The front desk people immediately sensed my confusion and asked if they could be of assistance. I mistakenly asked them to direct me to the elevators, because I was immediately directed to several different security guards, each asking what room I was going (no idea), why I was going there (to visit an employee), and how long I would be there (again, no idea). I then was forced to sign in and slap on a tacky "VISITOR" sticker to my white coat ... yes, I was wearing my white coat and was still was put through this unnecessary hassle.

So today I went to visit her again, and this time I headed straight for the elevator as if I had walked it a thousand times. Surprise surprise, no one even bothered questioning me.

And I was wearing neither my white coat nor my ID badge ... there's the humor of it.

Friday, September 01, 2006

And My ERAS is Off!

After two months of working on my personal statement and entering my CV into the system, my residency application has been submitted. Today was the first day applicants are able submit their ERAS (Electronic Residency Application System) so that programs directors can view them.

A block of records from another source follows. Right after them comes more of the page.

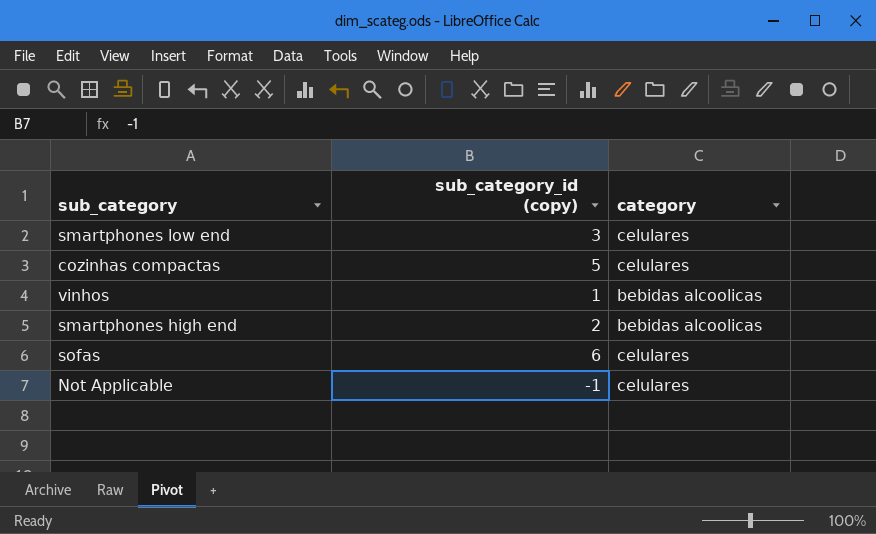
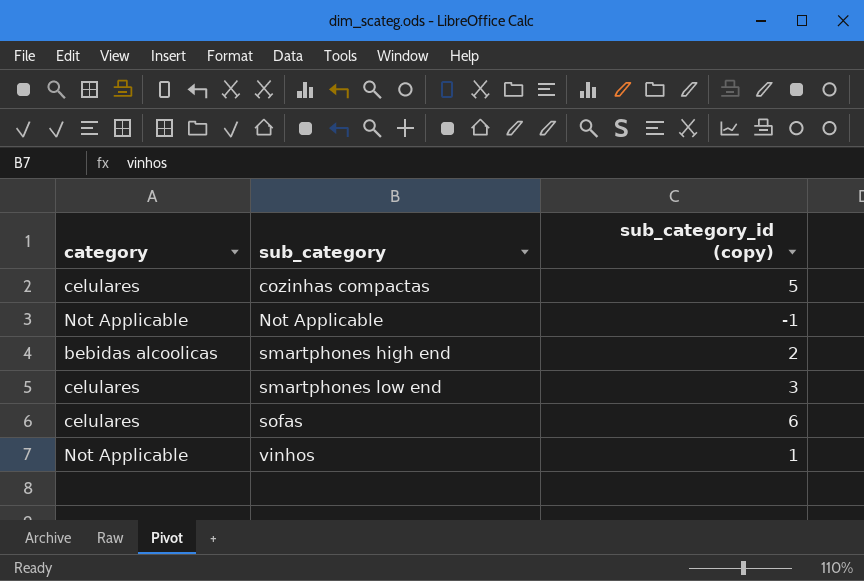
row order: none -> sub_category ascending
column category | position: 3 -> 1
Not Applicable | category: celulares -> Not Applicable
vinhos | category: bebidas alcoolicas -> Not Applicable

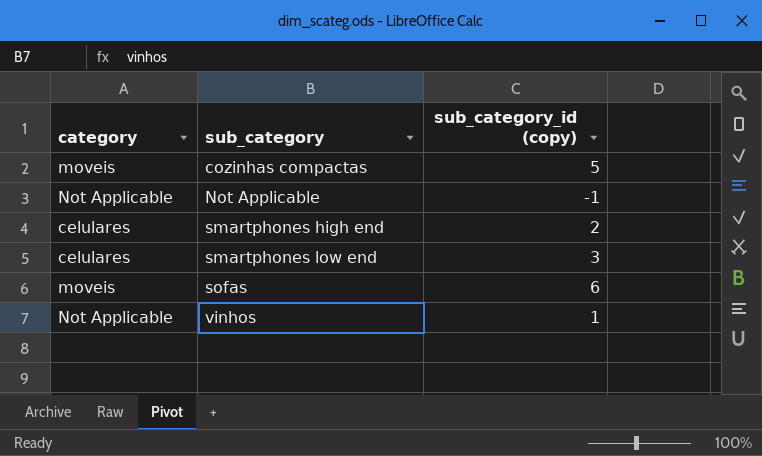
cozinhas compactas | category: celulares -> moveis
smartphones high end | category: bebidas alcoolicas -> celulares
sofas | category: celulares -> moveis

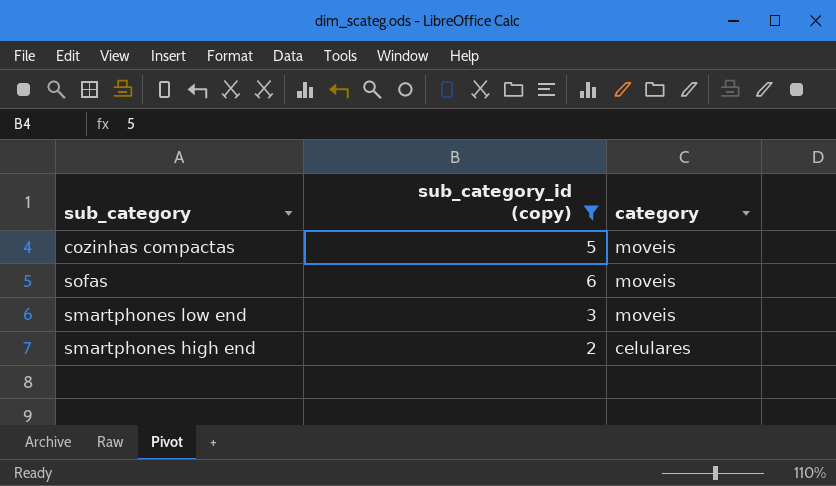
filter: none -> sub_category_id (copy) >= 2
row order: sub_category ascending -> category descending
column category | position: 1 -> 3
smartphones low end | category: celulares -> moveis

I am happy -- and slightly surprised -- that I was able to make it on opening day since last night I was a mess. In anticipation of submitting today, I read and re-read my application literally dozens of times despite having reviewed and edited all my documents countless times throughout the past few months. As the night went on, I re-read my application with increasing frequency per hour ... in the afternoon I would look over everything about once an hour, and by the time I went to bed, I would fill up entire hour reading everything back to back ... once I finished reading it, I'd start all over and read it again. I couldn't put my application down, and yet I wasn't changing anything with each additional read. I was definitely driving myself crazy.

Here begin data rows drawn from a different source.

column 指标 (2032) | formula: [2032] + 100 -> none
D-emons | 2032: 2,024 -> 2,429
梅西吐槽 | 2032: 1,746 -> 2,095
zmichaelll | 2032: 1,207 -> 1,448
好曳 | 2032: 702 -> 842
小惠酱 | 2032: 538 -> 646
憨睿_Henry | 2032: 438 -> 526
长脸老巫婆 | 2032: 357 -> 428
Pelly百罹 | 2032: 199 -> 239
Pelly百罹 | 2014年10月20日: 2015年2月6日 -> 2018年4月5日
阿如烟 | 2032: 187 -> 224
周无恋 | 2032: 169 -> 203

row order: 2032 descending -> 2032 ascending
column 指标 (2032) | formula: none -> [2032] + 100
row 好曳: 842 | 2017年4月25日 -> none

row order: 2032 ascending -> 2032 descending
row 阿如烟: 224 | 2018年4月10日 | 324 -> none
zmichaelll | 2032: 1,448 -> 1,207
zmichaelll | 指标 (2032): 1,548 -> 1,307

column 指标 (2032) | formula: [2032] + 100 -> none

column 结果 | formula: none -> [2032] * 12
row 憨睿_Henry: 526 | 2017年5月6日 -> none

I woke up extra early this morning, ready to submit at last, but was prompted by numerous dialog boxes asking questions like "Are you sure you want to submit", followed by "You cannot change your application after you submit", to "Your application will be locked now", to "This is an irrevocable step" ... with each additional click, my anxiety levels rose further and my stomach twisted even more around itself. I'm surprised the final box didn't ask "Did you get your mother's permission to submit?"

I felt sick for about an hours after I submitted, but luckily that subsided. Only then was I happy and relieved. Thinking about it, a few days doesn't matter much, but at least now I do not have to worry about it during this long weekend)

Anyway, nothing to do now but wait for interviews ... I hope.